La nuance est capitale, y compris sur le plan de la confiance. Un modèle qui génère peut halluciner, inventer une source, broder un fait. Un modèle qui observe est adossé à une réalité physique vérifiable : le trait d’encre est là, dans la matière, ou il n’y est pas. On peut confronter sa lecture à celle d’un papyrologue, croiser plusieurs colonnes, vérifier la cohérence d’un mot grec avec le reste du texte. La donnée existe indépendamment de la machine, ce qui change tout pour valider un résultat.
Ce n’est d’ailleurs pas un coup de chance isolé. Le travail s’inscrit dans le Défi Vésuve, un concours international lancé en 2023 pour déchiffrer ces manuscrits carbonisés, qui a organisé la mise en commun des scanners et des méthodes de détection. Federica Nicolardi, papyrologue à l’Université de Naples Federico II, salue une avancée qui permet d’explorer ces textes sans les abîmer davantage. Sur un autre rouleau en cours de lecture, un traité du philosophe Philodème, les chercheurs découvrent même que l’ouvrage comptait plusieurs livres là où l’on n’en connaissait qu’un. On ne relit pas seulement l’histoire : on la corrige.

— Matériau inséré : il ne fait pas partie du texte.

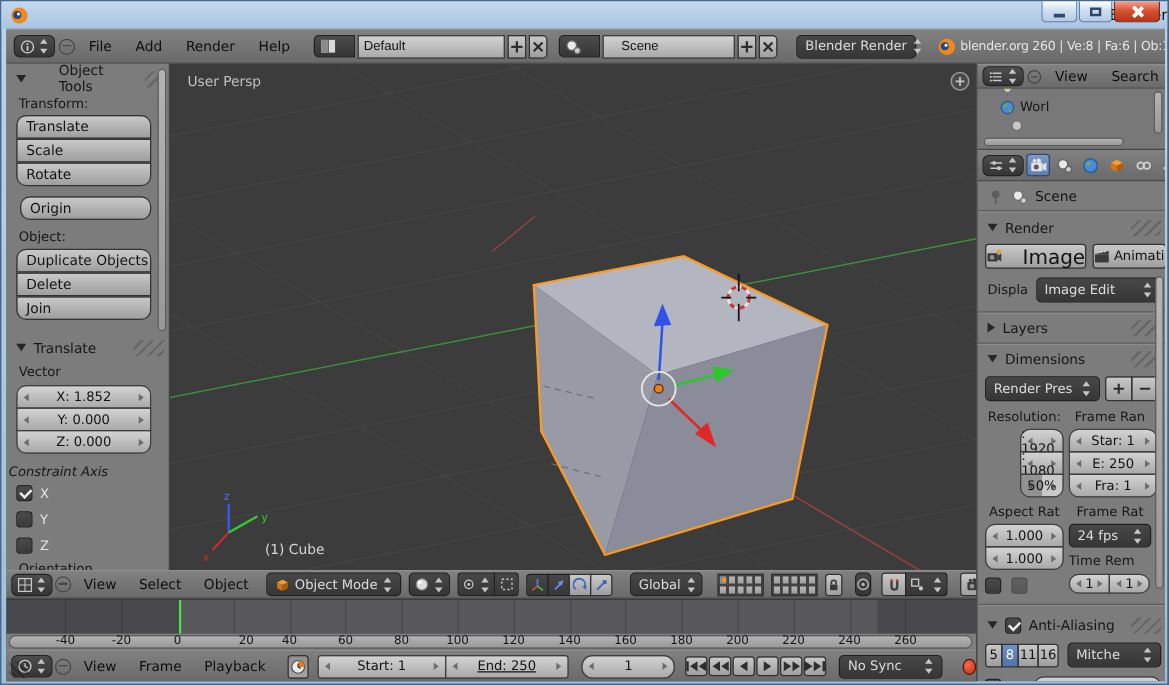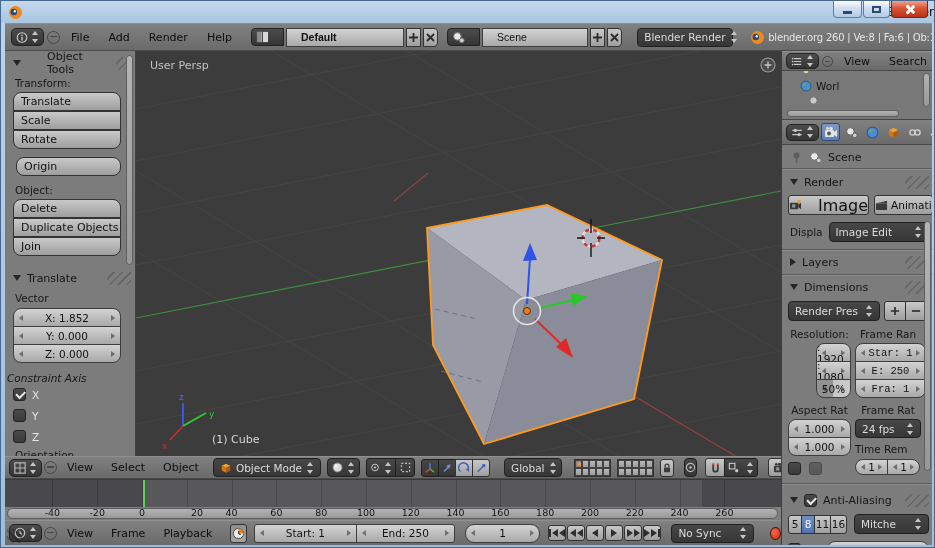"Default" input.nf { font-weight: bold -> none; padding: 0px 14px -> 0px 4px }
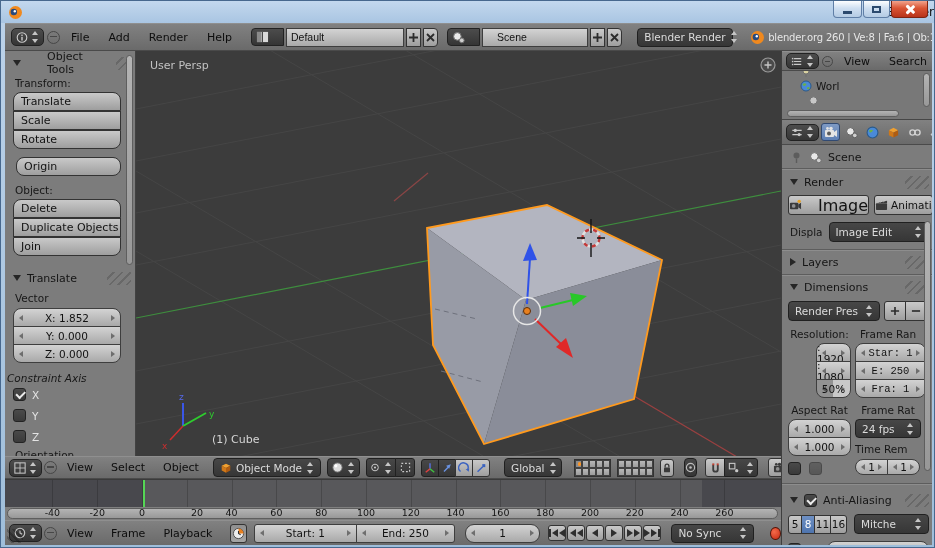"Delete" div.lb { order: before "Duplicate Objects" -> after "Duplicate Objects" }
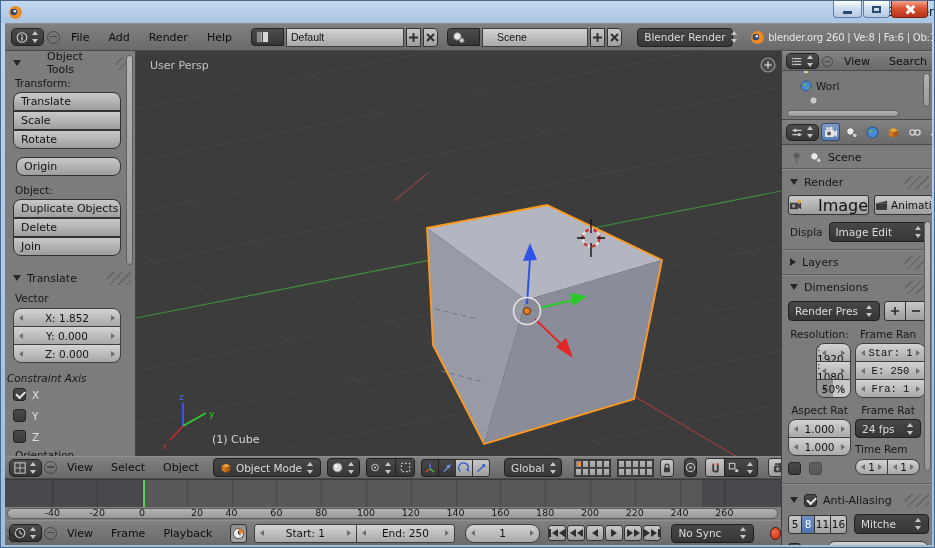"Star: 1" div.vjoin { font-family: Liberation Mono, monospace -> none }
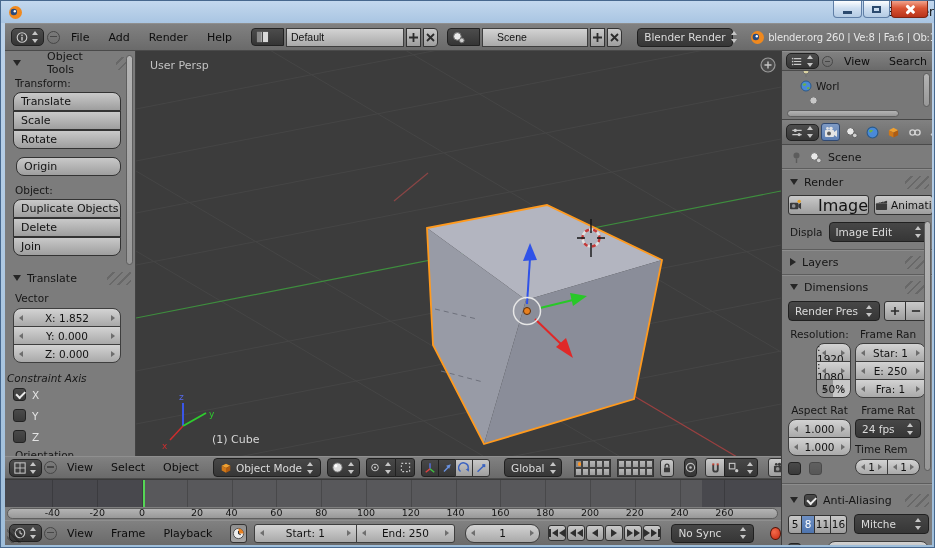"End: 250" div.nf { text-decoration: none -> underline }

Partout où un signal dort dans le bruit
Le signal mérite qu’on s’y arrête, bien au-delà du cercle des archéologues. La valeur d’un modèle ne se joue pas toujours dans le prompt le plus astucieux ni dans le texte le mieux tourné. Elle se joue parfois dans la capacité d’un réseau à extraire une régularité que nous n’avons pas les moyens biologiques de percevoir : une micro-texture, un écart de densité, une corrélation noyée dans le bruit.
Ce registre-là a un nom moins clinquant que « IA générative », et un potentiel au moins équivalent. Contrôle qualité industriel, imagerie médicale, détection de fraude, analyse de matériaux : partout où il existe un signal faible enfoui dans des données, le même principe s’applique. On a pris l’habitude de mesurer un modèle à ce qu’il produit ; il faudra apprendre à le juger aussi sur ce qu’il nous rend visible.
Un rouleau de charbon de deux centimètres de large vient de rappeler la puissance de ce second usage. Il aura fallu deux mille ans et un capteur qui voit là où nos yeux abdiquent pour rouvrir un livre que personne n’aurait jamais dû pouvoir relire.